Lisa Carter, a medical assistant at the Southern Maine Healthcare Walk-in Clinic in Saco, works on a computer in PPE gear in a room where people exhibiting symptoms of COVID-19 get tested. Gregory Rec/Staff Photographer

Stephanie Gray, director of walk-in clinics for Southern Maine Healthcare, which is part of MaineHealth, said there’s a “subset of patients feeling miserable who are sick enough to need a medical evaluation but don’t need hospital-level care.”

Those patients can receive a number of services at the clinics, Gray said, including COVID-19 tests, vital sign evaluations, X-rays, influenza tests and nebulizers. A nebulizer can help patients with breathing difficulties breathe easier.

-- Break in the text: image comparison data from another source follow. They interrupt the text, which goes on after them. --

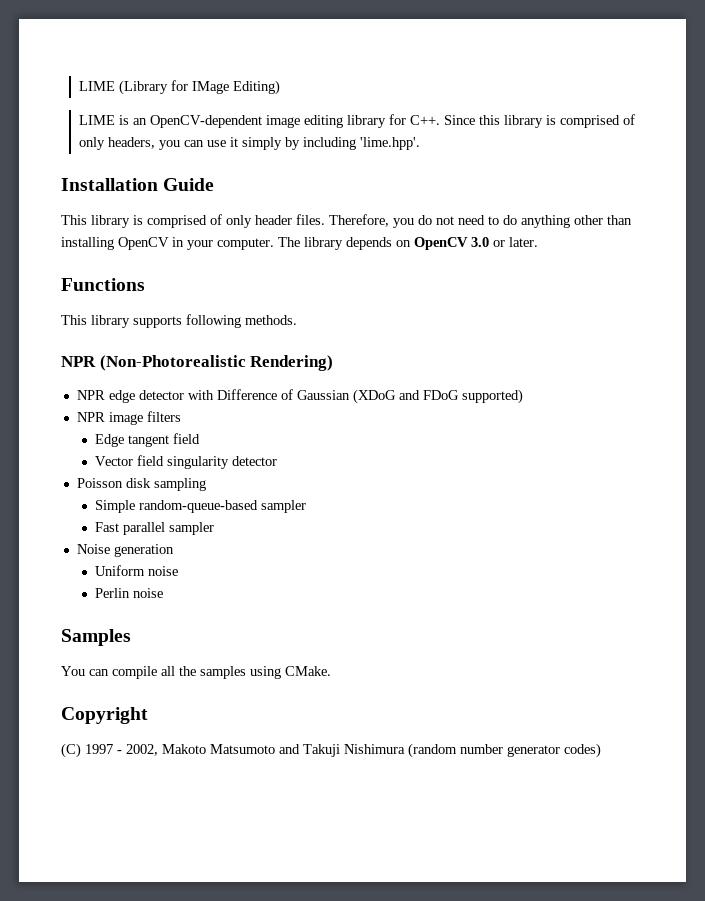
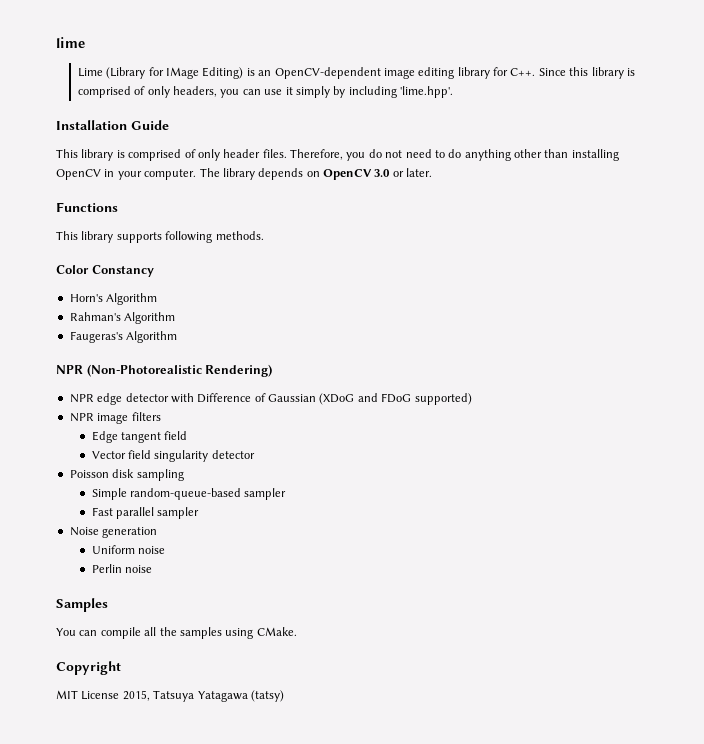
[78,81,115,91] LIME -> [56,37,85,48] [77,68,103,77] lime // Lime
[78,115,115,125] // LIME -> (244, 73) none
(297, 320) none -> [56,265,154,277] [69,293,158,305] [69,312,176,324] [69,331,178,343] // Color Constancy // Horn's Algorithm // Rahman's Algorithm // Faugeras's Algorithm
[61,743,601,758] (C) 1997 - 2002, Makoto Matsumoto and Takuji Nishimura (random number generator codes) -> [56,690,284,702] MIT License 2015, Tatsuya Yatagawa (tatsy)

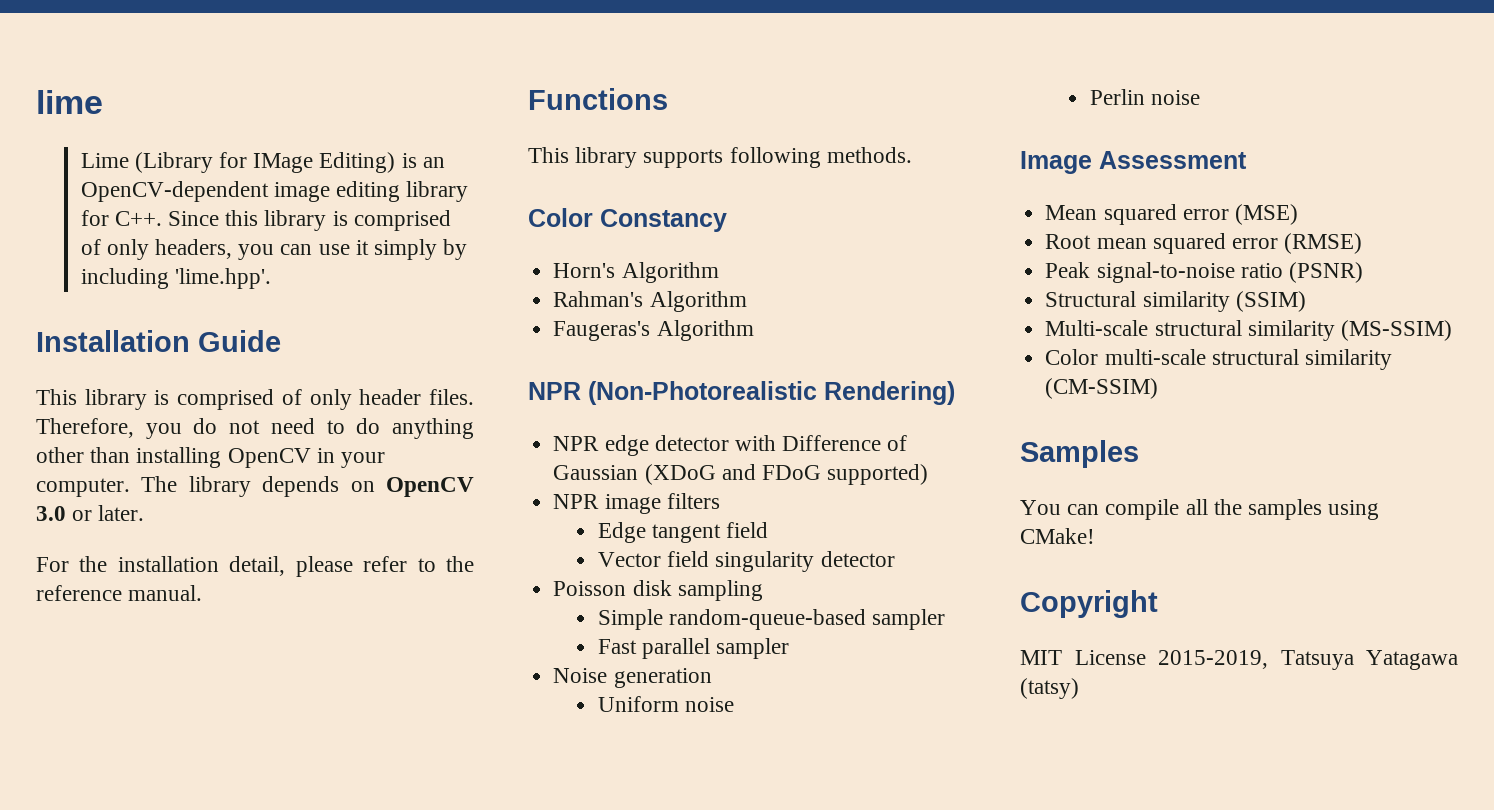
(433, 172) none -> [36,556,474,577] [36,585,203,601] // For the installation detail, please refer to the reference manual.
(153, 569) none -> [1020,151,1247,174] [1045,204,1298,225] [1045,233,1363,254] [1045,262,1363,283] [1045,291,1306,312] [1045,320,1452,341] [1045,349,1392,370] [1045,378,1159,399] // Image Assessment // Mean squared error (MSE) // Root mean squared error (RMSE) // Peak signal-to-noise ratio (PSNR) // Structural similarity (SSIM) // Multi-scale structural similarity (MS-SSIM) // Color multi-scale structural similarity (CM-SSIM)
[256,627,297,636] CMake. -> [1020,528,1095,544] CMake!
[122,690,150,701] 2015, -> [1158,650,1268,669] 2015-2019,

“This second wave of COVID-19 has given us a larger numbers of infections, but the infections we are seeing (at the walk-in clinics) are not as severe,” Gray said.

For Finley, the medications helped, but he also went into the hospital with relatively good health. He wasn’t overweight and didn’t have diabetes or high blood pressure. Yet despite all of the factors in his favor, recovery was not a sure thing.

“Nobody gave me false hope,” said Finley, who is now back to work part time at the funeral home. “It was all very reality-driven, very honest, and I appreciated that.”